Web page revision data:
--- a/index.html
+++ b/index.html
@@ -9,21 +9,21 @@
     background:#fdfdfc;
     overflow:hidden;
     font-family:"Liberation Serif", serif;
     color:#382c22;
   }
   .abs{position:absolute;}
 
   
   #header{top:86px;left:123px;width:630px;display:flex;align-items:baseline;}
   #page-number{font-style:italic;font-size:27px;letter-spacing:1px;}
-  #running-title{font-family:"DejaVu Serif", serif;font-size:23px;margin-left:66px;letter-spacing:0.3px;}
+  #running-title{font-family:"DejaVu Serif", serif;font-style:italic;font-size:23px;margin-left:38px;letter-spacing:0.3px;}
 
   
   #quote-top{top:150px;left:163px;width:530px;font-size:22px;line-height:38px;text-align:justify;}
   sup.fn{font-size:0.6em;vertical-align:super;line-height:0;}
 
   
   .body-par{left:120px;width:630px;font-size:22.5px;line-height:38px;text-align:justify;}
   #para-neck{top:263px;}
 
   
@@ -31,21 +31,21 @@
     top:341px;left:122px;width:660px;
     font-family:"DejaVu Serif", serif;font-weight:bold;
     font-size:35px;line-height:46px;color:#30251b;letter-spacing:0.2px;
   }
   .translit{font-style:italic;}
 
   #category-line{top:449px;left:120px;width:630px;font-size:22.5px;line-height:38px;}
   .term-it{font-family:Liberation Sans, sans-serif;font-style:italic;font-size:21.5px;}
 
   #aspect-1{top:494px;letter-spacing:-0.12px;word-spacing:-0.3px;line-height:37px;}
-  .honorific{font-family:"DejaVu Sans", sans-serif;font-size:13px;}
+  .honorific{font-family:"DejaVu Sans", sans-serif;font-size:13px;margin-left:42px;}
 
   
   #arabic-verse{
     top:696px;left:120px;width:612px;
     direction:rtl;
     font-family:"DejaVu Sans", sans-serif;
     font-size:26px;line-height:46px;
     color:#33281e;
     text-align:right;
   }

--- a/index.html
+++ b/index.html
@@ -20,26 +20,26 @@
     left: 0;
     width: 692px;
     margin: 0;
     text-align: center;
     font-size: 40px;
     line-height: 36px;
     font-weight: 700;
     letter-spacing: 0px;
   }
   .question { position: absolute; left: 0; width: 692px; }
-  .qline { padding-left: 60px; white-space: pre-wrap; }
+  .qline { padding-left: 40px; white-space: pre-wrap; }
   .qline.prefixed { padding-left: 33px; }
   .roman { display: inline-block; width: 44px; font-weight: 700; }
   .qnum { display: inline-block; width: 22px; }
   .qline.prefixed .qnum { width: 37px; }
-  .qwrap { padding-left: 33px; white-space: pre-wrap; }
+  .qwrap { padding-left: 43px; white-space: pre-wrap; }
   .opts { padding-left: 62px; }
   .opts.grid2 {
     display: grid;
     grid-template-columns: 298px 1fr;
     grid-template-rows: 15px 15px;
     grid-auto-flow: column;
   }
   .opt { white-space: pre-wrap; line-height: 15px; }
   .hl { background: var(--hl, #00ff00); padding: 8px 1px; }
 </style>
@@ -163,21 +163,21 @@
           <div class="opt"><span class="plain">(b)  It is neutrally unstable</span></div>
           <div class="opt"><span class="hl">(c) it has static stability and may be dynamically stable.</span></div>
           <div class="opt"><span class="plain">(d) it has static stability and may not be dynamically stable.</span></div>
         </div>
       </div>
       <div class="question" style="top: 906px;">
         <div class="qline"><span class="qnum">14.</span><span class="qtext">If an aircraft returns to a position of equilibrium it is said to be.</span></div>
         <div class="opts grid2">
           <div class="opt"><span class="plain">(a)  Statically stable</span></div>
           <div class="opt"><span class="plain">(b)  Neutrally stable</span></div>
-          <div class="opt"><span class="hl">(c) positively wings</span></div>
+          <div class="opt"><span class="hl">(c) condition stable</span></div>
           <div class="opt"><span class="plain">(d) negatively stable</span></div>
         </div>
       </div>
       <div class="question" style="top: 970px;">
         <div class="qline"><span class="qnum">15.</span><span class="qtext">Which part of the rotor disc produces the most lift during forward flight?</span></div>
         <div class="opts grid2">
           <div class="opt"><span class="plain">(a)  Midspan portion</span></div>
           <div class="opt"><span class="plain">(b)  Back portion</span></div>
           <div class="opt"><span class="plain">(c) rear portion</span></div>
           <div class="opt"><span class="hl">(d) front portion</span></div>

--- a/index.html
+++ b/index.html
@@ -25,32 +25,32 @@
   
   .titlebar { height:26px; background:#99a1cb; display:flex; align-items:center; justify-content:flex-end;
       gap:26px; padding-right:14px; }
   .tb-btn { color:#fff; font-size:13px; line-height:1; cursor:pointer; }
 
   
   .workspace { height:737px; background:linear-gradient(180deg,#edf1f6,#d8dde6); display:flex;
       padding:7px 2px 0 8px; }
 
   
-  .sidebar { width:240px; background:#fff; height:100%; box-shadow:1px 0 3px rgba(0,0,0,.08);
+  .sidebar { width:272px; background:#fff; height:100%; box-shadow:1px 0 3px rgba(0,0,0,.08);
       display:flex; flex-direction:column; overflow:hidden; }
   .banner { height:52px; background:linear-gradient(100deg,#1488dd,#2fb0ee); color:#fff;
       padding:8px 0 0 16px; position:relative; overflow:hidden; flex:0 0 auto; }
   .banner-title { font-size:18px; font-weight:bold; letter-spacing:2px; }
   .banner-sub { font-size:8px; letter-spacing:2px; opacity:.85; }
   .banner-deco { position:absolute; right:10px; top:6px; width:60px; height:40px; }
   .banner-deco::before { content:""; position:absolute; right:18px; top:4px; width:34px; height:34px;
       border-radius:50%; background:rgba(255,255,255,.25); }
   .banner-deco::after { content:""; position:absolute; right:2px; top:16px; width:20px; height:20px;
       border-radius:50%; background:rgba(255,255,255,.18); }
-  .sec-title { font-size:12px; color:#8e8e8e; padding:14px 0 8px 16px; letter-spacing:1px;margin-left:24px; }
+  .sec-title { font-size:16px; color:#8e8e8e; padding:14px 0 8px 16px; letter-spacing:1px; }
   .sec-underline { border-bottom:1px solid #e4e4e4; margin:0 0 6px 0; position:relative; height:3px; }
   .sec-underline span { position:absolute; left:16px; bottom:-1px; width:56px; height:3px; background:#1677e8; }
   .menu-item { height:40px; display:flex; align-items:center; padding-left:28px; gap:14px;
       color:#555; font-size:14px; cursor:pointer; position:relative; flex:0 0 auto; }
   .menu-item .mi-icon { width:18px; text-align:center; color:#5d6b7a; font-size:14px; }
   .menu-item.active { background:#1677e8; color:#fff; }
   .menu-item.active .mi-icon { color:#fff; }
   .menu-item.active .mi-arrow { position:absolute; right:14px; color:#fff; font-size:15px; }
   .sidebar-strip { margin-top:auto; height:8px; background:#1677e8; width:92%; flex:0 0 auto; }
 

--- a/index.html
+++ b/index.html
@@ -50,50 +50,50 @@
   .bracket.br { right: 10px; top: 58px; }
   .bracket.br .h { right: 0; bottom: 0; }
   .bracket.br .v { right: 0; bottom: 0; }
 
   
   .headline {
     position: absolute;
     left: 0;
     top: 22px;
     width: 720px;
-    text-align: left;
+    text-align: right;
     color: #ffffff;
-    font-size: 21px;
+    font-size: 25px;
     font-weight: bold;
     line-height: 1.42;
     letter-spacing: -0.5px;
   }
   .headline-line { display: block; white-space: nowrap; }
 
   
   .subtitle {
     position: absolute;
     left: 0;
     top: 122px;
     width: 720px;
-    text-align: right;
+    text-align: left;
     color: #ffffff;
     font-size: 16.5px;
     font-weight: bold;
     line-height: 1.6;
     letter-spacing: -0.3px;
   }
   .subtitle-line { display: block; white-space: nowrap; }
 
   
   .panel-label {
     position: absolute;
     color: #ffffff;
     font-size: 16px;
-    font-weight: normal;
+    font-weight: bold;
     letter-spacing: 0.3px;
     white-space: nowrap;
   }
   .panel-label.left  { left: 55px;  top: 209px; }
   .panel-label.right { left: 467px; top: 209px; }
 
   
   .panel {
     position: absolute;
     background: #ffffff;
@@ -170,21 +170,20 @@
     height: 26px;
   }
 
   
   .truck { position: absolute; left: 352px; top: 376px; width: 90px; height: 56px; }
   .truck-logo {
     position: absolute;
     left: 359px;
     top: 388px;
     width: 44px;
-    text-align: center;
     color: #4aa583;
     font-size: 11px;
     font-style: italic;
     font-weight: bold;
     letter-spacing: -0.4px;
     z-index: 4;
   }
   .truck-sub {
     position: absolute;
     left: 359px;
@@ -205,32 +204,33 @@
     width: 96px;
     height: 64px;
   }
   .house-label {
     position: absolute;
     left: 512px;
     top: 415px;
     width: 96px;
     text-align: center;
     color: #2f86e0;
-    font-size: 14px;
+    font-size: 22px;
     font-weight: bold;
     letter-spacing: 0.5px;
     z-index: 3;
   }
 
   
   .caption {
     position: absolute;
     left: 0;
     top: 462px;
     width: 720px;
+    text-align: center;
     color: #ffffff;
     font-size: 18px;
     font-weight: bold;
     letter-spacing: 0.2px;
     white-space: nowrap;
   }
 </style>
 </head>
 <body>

• **TASK OBJECTIVE**
Filter the entries down to the lines containing "bottom". Copy each of those lines.

• **REPLY**
   .sec-underline { border-bottom:1px solid #e4e4e4; margin:0 0 6px 0; position:relative; height:3px; }
   .sec-underline span { position:absolute; left:16px; bottom:-1px; width:56px; height:3px; background:#1677e8; }
   .bracket.br .h { right: 0; bottom: 0; }
   .bracket.br .v { right: 0; bottom: 0; }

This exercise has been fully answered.